Wednesday, October 05, 2005

It hurts to read stuff like this, but the more of it, the better. What's important is that it's common sense, reality - not ill-wishing. For things to begin changing, the whole country has to be in the spotlight, not just its "heroes," Yushchenko and Tymoshenko.

Driving the Scenic Route to European Union Membership, by Nicholas Kulish, in the New York Times:

[...]

We cheered out loud, in an almost tearful swell of relief, as we re-entered civilization, crossing the border into Romania. Romania, another former Communist dictatorship is my idea of civilization? The answer is absolutely, because of that tiny little blue flag with yellow stars - the banner of the European Union - at the crossing point. Let me be clear: Romania is not yet a member, and still the contrast with a country like Ukraine was night and day.
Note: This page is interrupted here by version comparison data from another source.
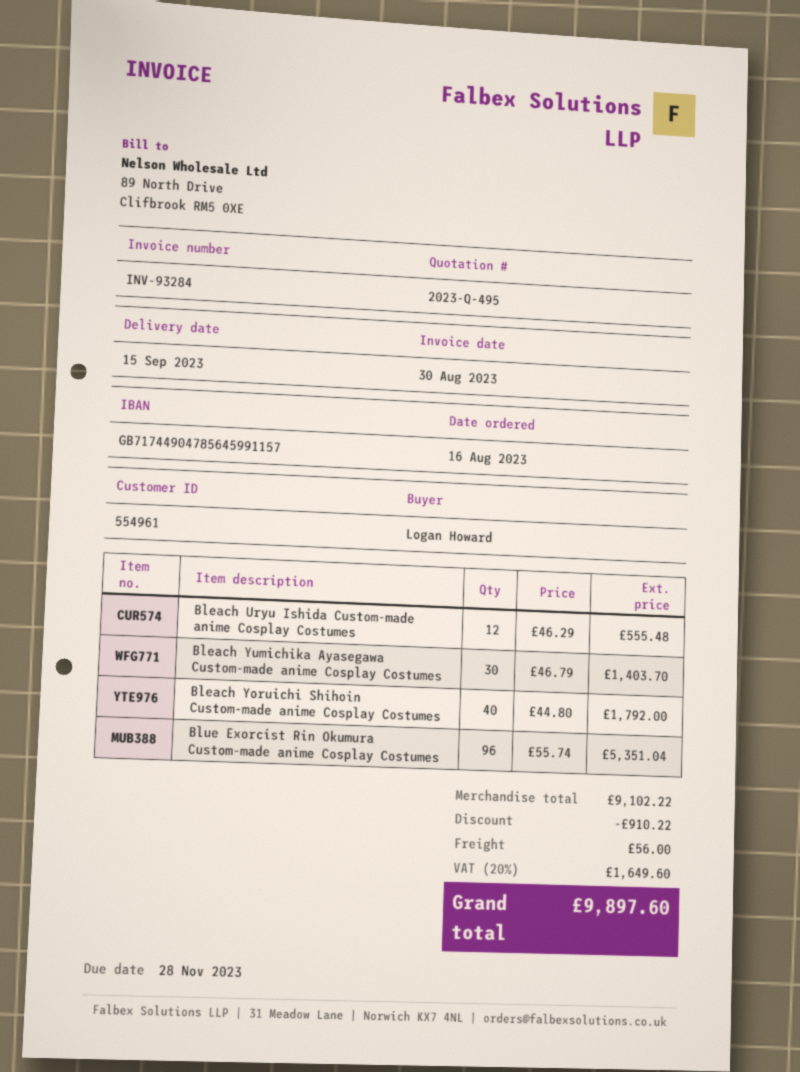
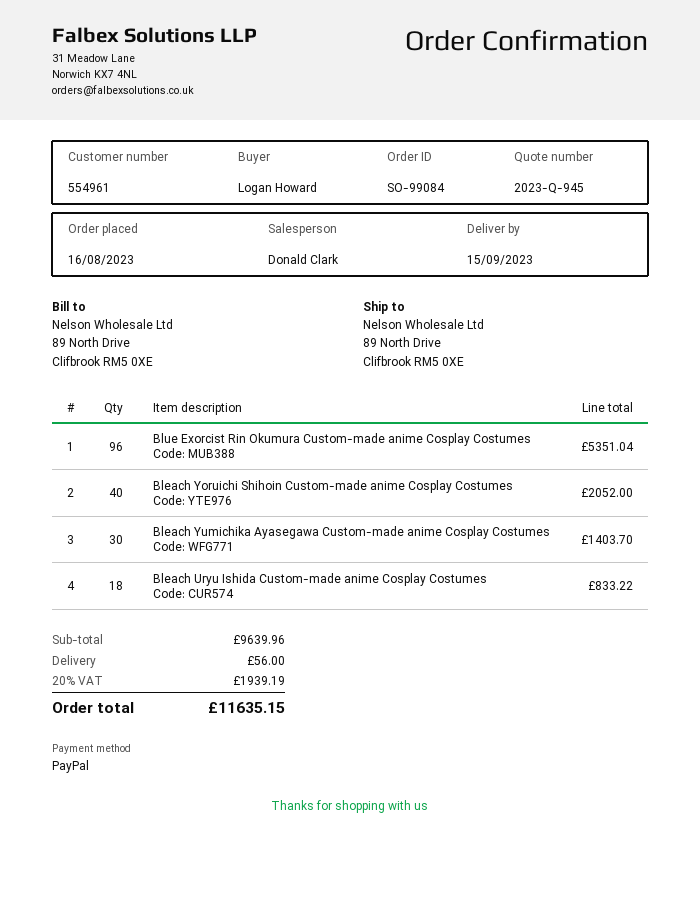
quote number: 2023-Q-495 -> 2023-Q-945
Bleach Uryu Ishida Custom-made anime Cosplay Costumes: 12 for 555.48 -> 18 for 833.22
Bleach Yoruichi Shihoin Custom-made anime Cosplay Costumes: 40 for 1792.00 -> 40 for 2052.00
subtotal: 9102.22 -> 9639.96
discount: 910.22 -> none
tax: 20% = 1649.60 -> 20% = 1939.19
total: 9897.60 -> 11635.15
What had been an hourly ritual of bribes, doling out the three C's - cash, Coke and cigarettes - to machine pistol-wielding cops, abruptly ended.

[...]


(This reminds me of the end of 2000, when we were Luhansk: quite a number of local business people complained about how fucked-up their region was, how difficult it was to do business there. "Everyone's calling [the neighboring] Donetsk region [run by Yanukovych then] the most corrupt in Ukraine - but no, compared to us here, it's like paradise over there, like a foreign country!" Judging by some of the most bizarre obstacles that we ran into during that Luhansk trip, I am still inclined to believe what those people said.)